[Modification records]
▼
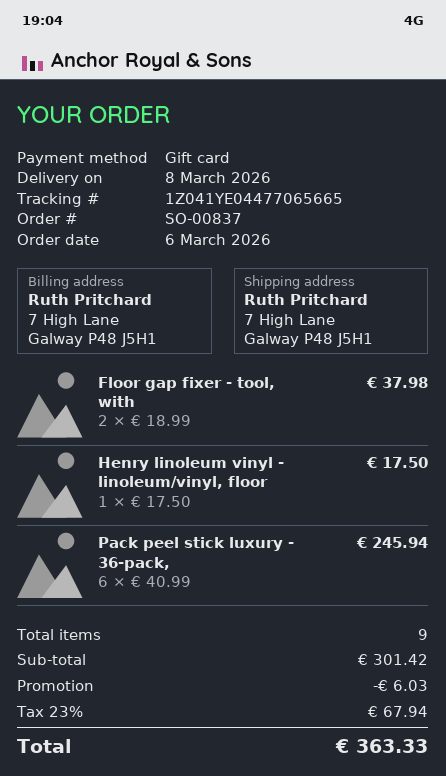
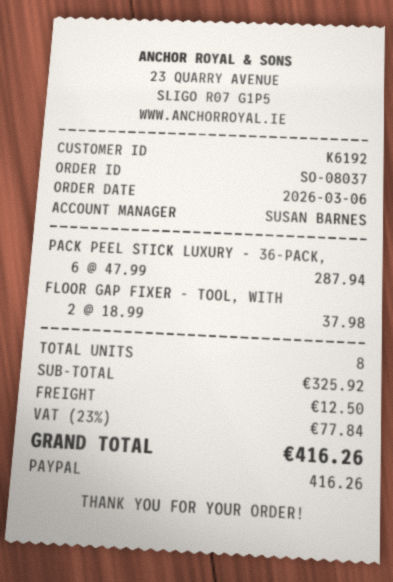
order number: SO-00837 -> SO-08037
payment method: gift card -> PayPal
Henry linoleum vinyl - linoleum/vinyl, floor: 1 x 17.50 = 17.50 -> none
Pack peel stick luxury - 36-pack,: 6 x 40.99 = 245.94 -> 6 x 47.99 = 287.94
total quantity: 9 -> 8
subtotal: 301.42 -> 325.92
discount: 6.03 -> none
shipping: none -> 12.50
tax: 23% = 67.94 -> 23% = 77.84
total: 363.33 -> 416.26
▲
Set down each entry above exactly as it appears. Omit the pictures.

Finished exercise:
order number: SO-00837 -> SO-08037
payment method: gift card -> PayPal
Henry linoleum vinyl - linoleum/vinyl, floor: 1 x 17.50 = 17.50 -> none
Pack peel stick luxury - 36-pack,: 6 x 40.99 = 245.94 -> 6 x 47.99 = 287.94
total quantity: 9 -> 8
subtotal: 301.42 -> 325.92
discount: 6.03 -> none
shipping: none -> 12.50
tax: 23% = 67.94 -> 23% = 77.84
total: 363.33 -> 416.26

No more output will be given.